# EXERCISE OBJECTIVE
Transcribe every entry verbatim; omit pictures.
-------- INPUT MATERIAL --------
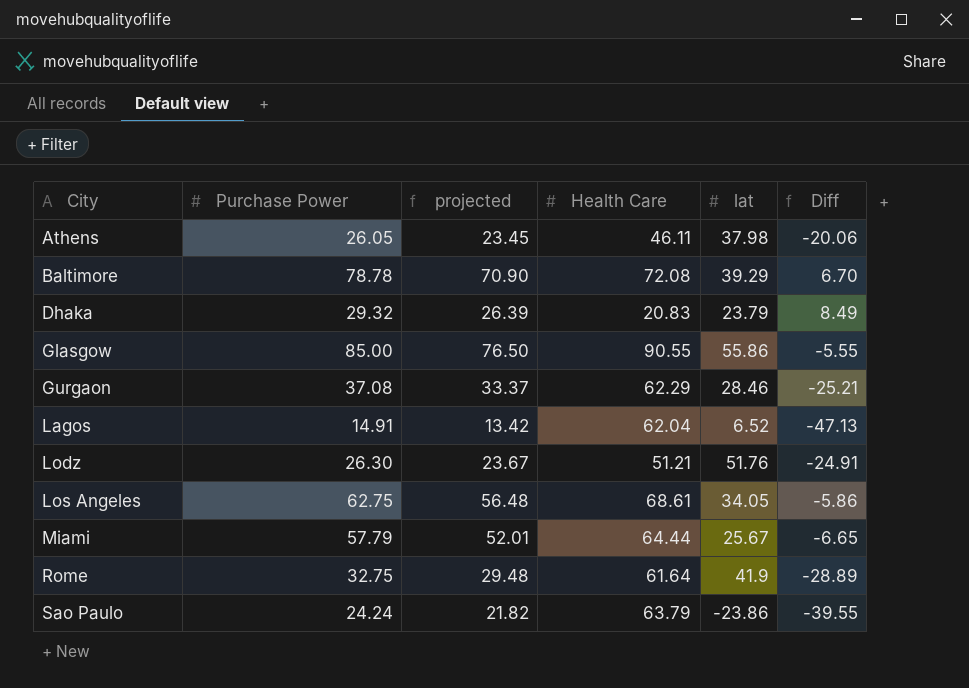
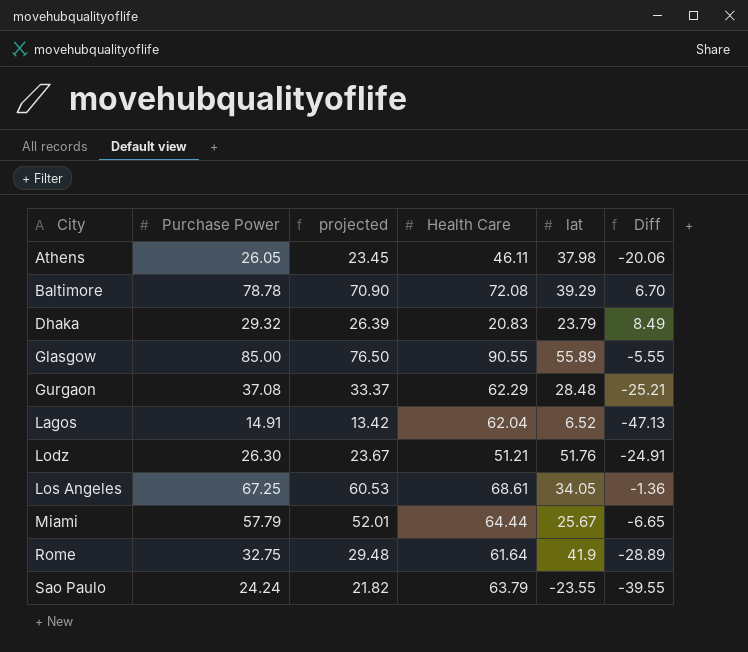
Glasgow | lat: 55.86 -> 55.89
Gurgaon | lat: 28.46 -> 28.48
Los Angeles | Purchase Power: 62.75 -> 67.25
Los Angeles | projected: 56.48 -> 60.53
Los Angeles | Diff: -5.86 -> -1.36
Sao Paulo | lat: -23.86 -> -23.55

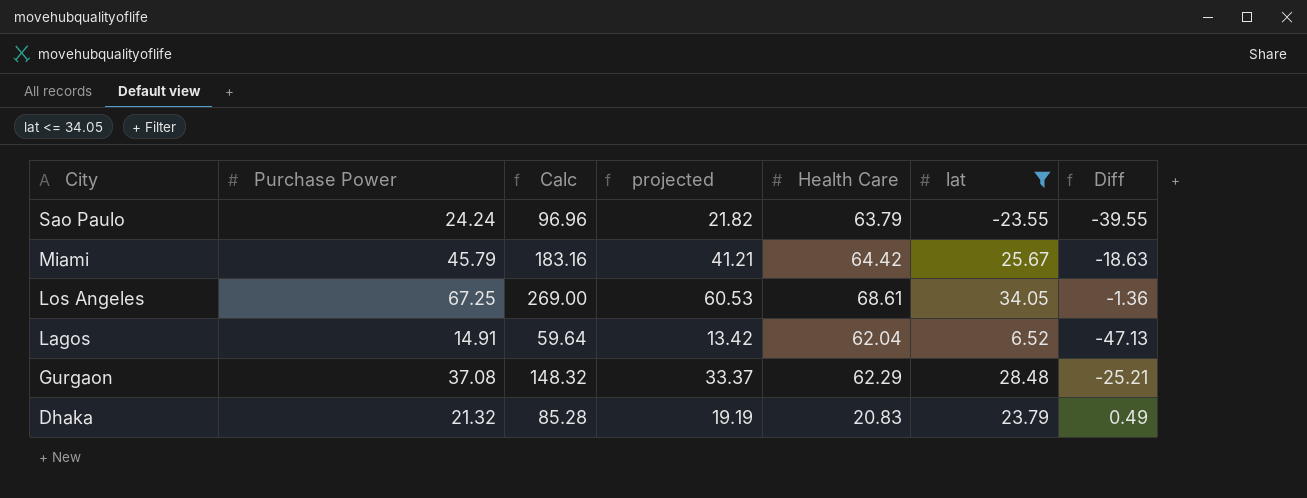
filter: none -> lat <= 34.05
row order: City ascending -> City descending
column Calc | formula: none -> [Purchase Power] * 4
Miami | Purchase Power: 57.79 -> 45.79
Miami | projected: 52.01 -> 41.21
Miami | Health Care: 64.44 -> 64.42
Miami | Diff: -6.65 -> -18.63
Dhaka | Purchase Power: 29.32 -> 21.32
Dhaka | projected: 26.39 -> 19.19
Dhaka | Diff: 8.49 -> 0.49

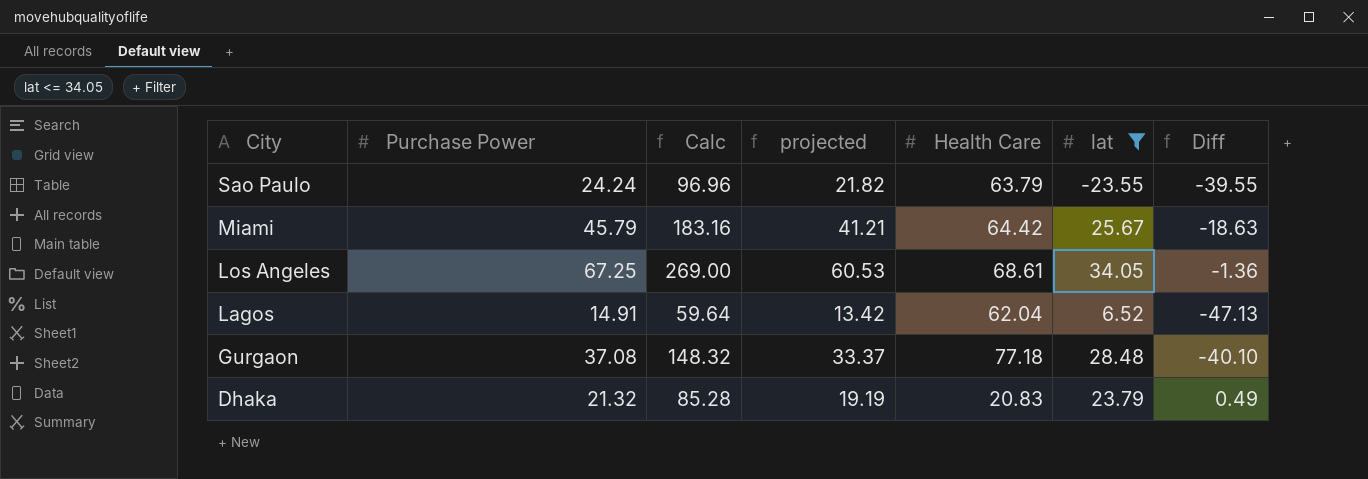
Gurgaon | Health Care: 62.29 -> 77.18
Gurgaon | Diff: -25.21 -> -40.10

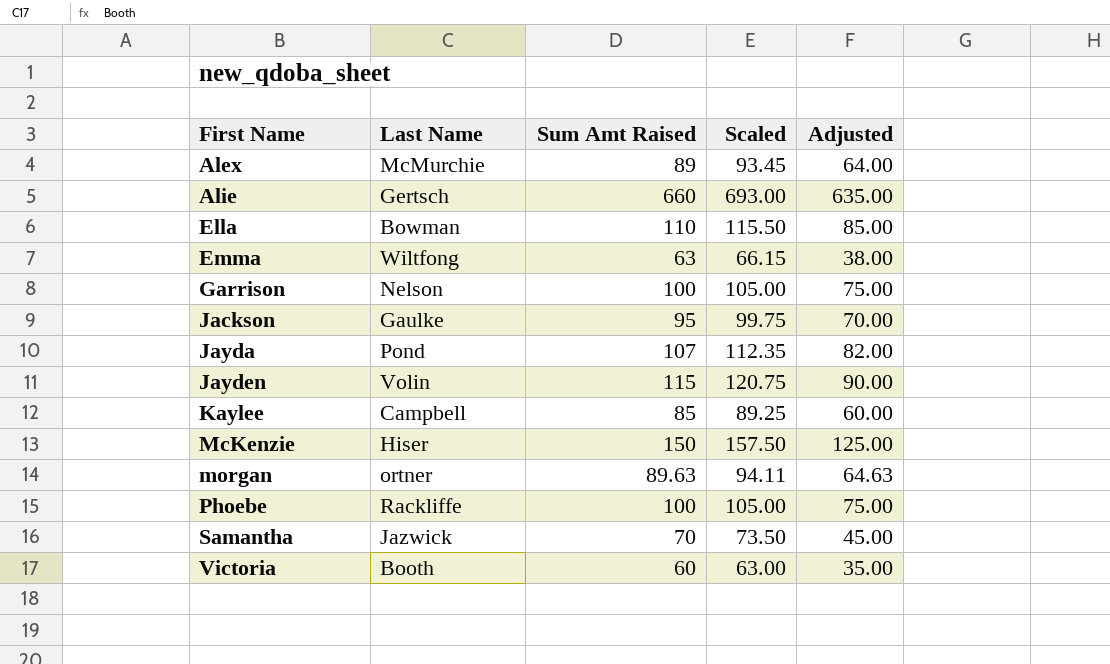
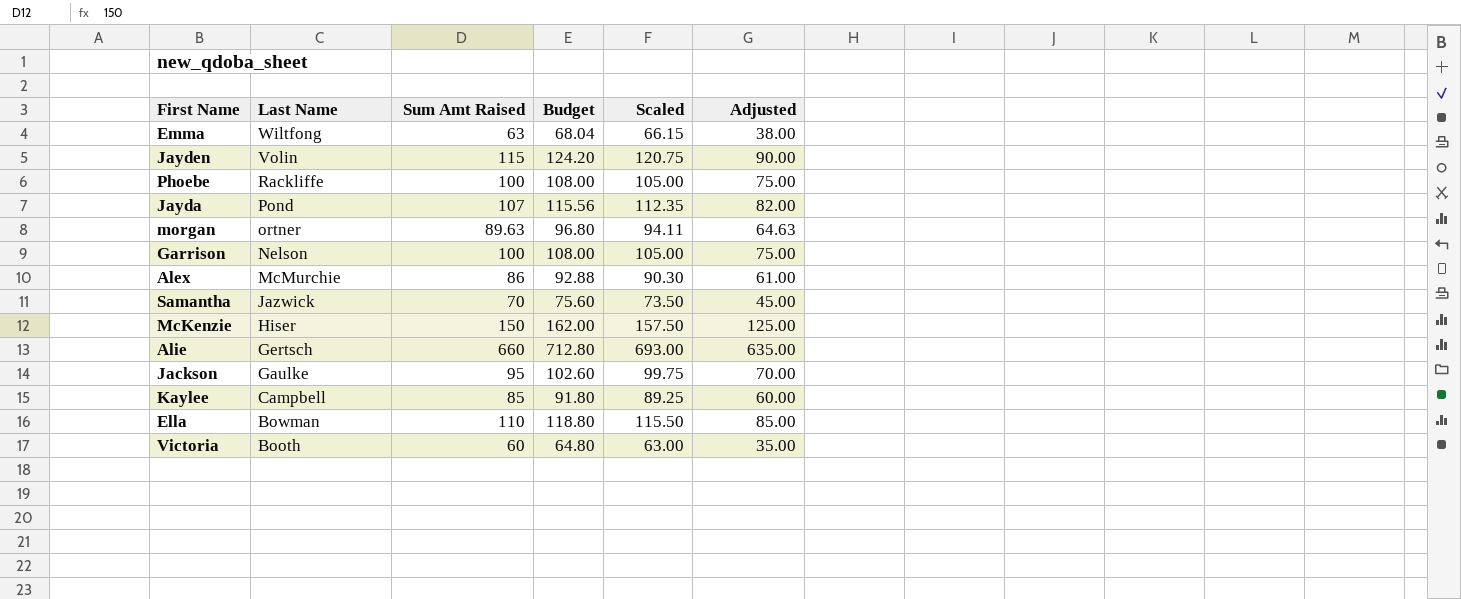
row order: First Name ascending -> Last Name descending
column Budget | formula: none -> [Sum Amt Raised] * 1.08
Alex | Sum Amt Raised: 89 -> 86
Alex | Scaled: 93.45 -> 90.30
Alex | Adjusted: 64.00 -> 61.00

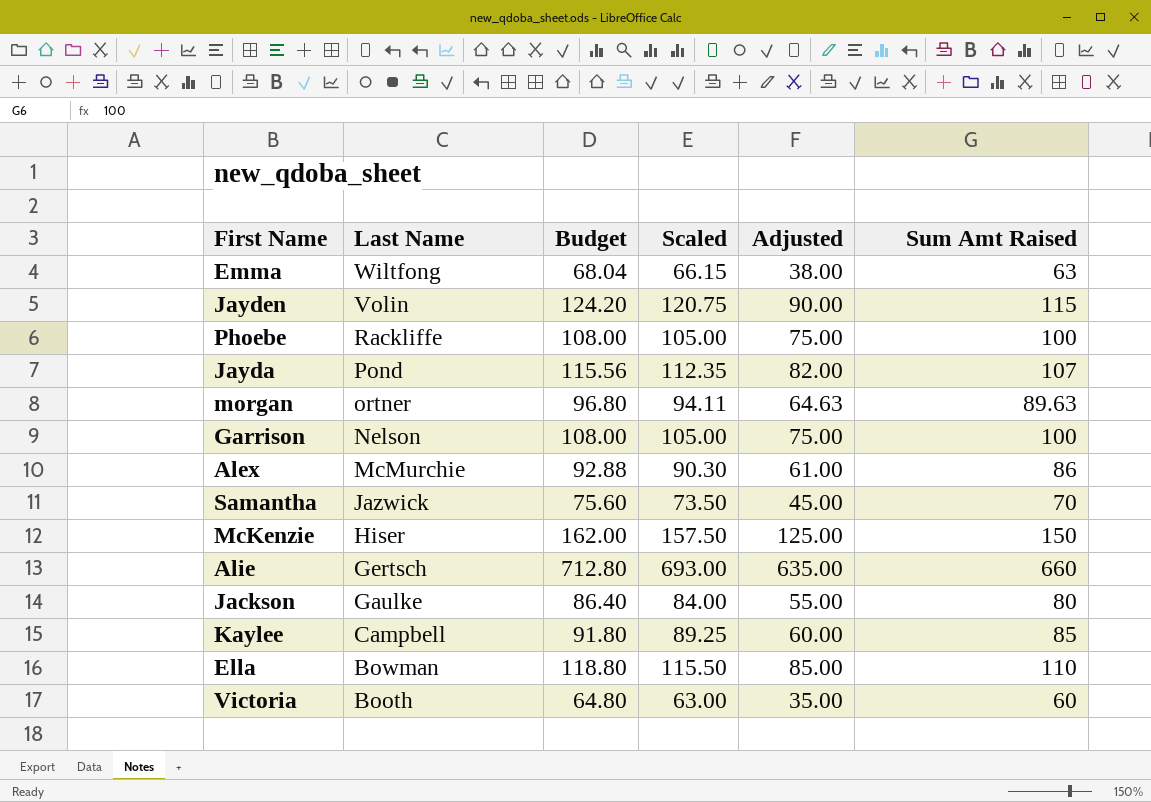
column Sum Amt Raised | position: 3 -> 6
Jackson | Budget: 102.60 -> 86.40
Jackson | Scaled: 99.75 -> 84.00
Jackson | Adjusted: 70.00 -> 55.00
Jackson | Sum Amt Raised: 95 -> 80

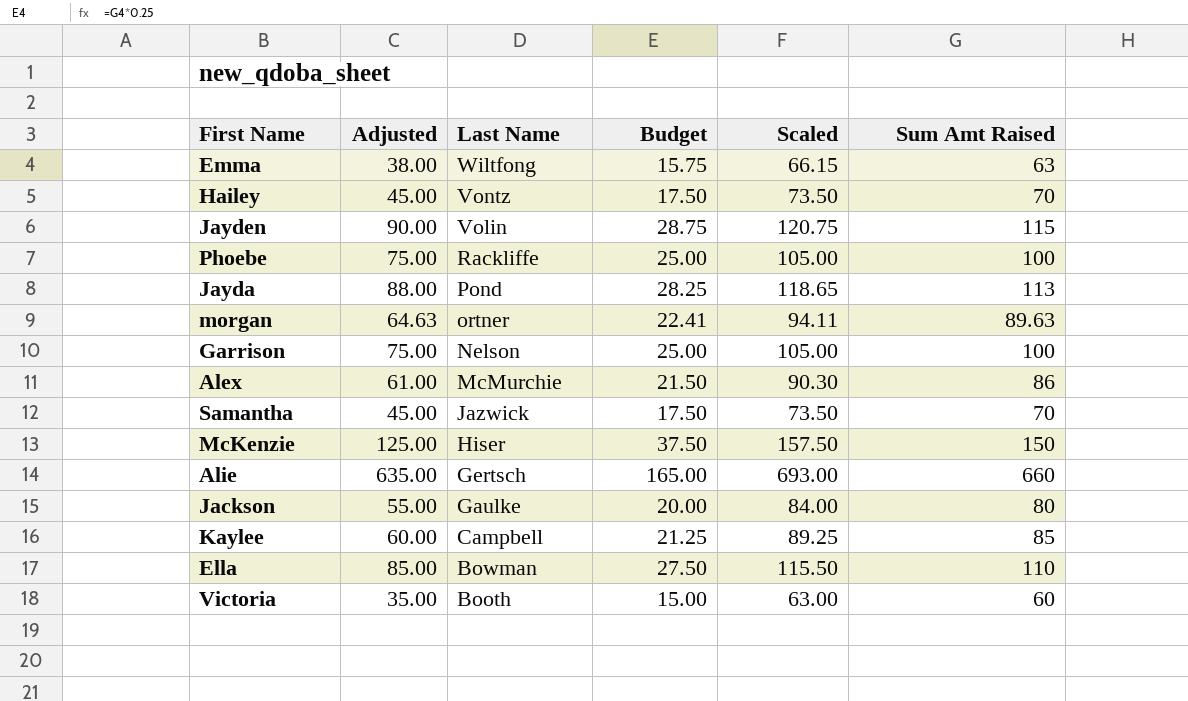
column Adjusted | position: 5 -> 2
column Budget | formula: [Sum Amt Raised] * 1.08 -> [Sum Amt Raised] * 0.25
row Hailey: none -> 45.00 | Vontz | 17.50 | 73.50 | 70
Jayda | Adjusted: 82.00 -> 88.00
Jayda | Scaled: 112.35 -> 118.65
Jayda | Sum Amt Raised: 107 -> 113

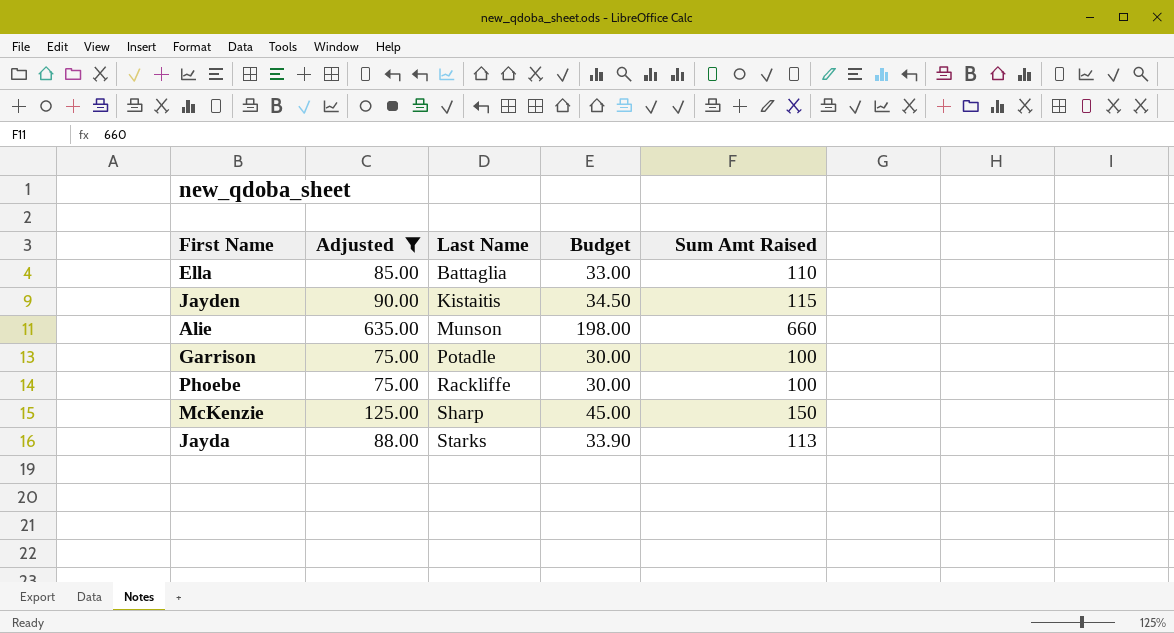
filter: none -> Adjusted >= 75.00
row order: Last Name descending -> Last Name ascending
column Scaled | formula: [Sum Amt Raised] * 1.05 -> none
column Budget | formula: [Sum Amt Raised] * 0.25 -> [Sum Amt Raised] * 0.3
Ella | Last Name: Bowman -> Battaglia
Jayden | Last Name: Volin -> Kistaitis
Alie | Last Name: Gertsch -> Munson
Garrison | Last Name: Nelson -> Potadle
McKenzie | Last Name: Hiser -> Sharp
Jayda | Last Name: Pond -> Starks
--------
# WRITTEN SOLUTION
Glasgow | lat: 55.86 -> 55.89
Gurgaon | lat: 28.46 -> 28.48
Los Angeles | Purchase Power: 62.75 -> 67.25
Los Angeles | projected: 56.48 -> 60.53
Los Angeles | Diff: -5.86 -> -1.36
Sao Paulo | lat: -23.86 -> -23.55

filter: none -> lat <= 34.05
row order: City ascending -> City descending
column Calc | formula: none -> [Purchase Power] * 4
Miami | Purchase Power: 57.79 -> 45.79
Miami | projected: 52.01 -> 41.21
Miami | Health Care: 64.44 -> 64.42
Miami | Diff: -6.65 -> -18.63
Dhaka | Purchase Power: 29.32 -> 21.32
Dhaka | projected: 26.39 -> 19.19
Dhaka | Diff: 8.49 -> 0.49

Gurgaon | Health Care: 62.29 -> 77.18
Gurgaon | Diff: -25.21 -> -40.10

row order: First Name ascending -> Last Name descending
column Budget | formula: none -> [Sum Amt Raised] * 1.08
Alex | Sum Amt Raised: 89 -> 86
Alex | Scaled: 93.45 -> 90.30
Alex | Adjusted: 64.00 -> 61.00

column Sum Amt Raised | position: 3 -> 6
Jackson | Budget: 102.60 -> 86.40
Jackson | Scaled: 99.75 -> 84.00
Jackson | Adjusted: 70.00 -> 55.00
Jackson | Sum Amt Raised: 95 -> 80

column Adjusted | position: 5 -> 2
column Budget | formula: [Sum Amt Raised] * 1.08 -> [Sum Amt Raised] * 0.25
row Hailey: none -> 45.00 | Vontz | 17.50 | 73.50 | 70
Jayda | Adjusted: 82.00 -> 88.00
Jayda | Scaled: 112.35 -> 118.65
Jayda | Sum Amt Raised: 107 -> 113

filter: none -> Adjusted >= 75.00
row order: Last Name descending -> Last Name ascending
column Scaled | formula: [Sum Amt Raised] * 1.05 -> none
column Budget | formula: [Sum Amt Raised] * 0.25 -> [Sum Amt Raised] * 0.3
Ella | Last Name: Bowman -> Battaglia
Jayden | Last Name: Volin -> Kistaitis
Alie | Last Name: Gertsch -> Munson
Garrison | Last Name: Nelson -> Potadle
McKenzie | Last Name: Hiser -> Sharp
Jayda | Last Name: Pond -> Starks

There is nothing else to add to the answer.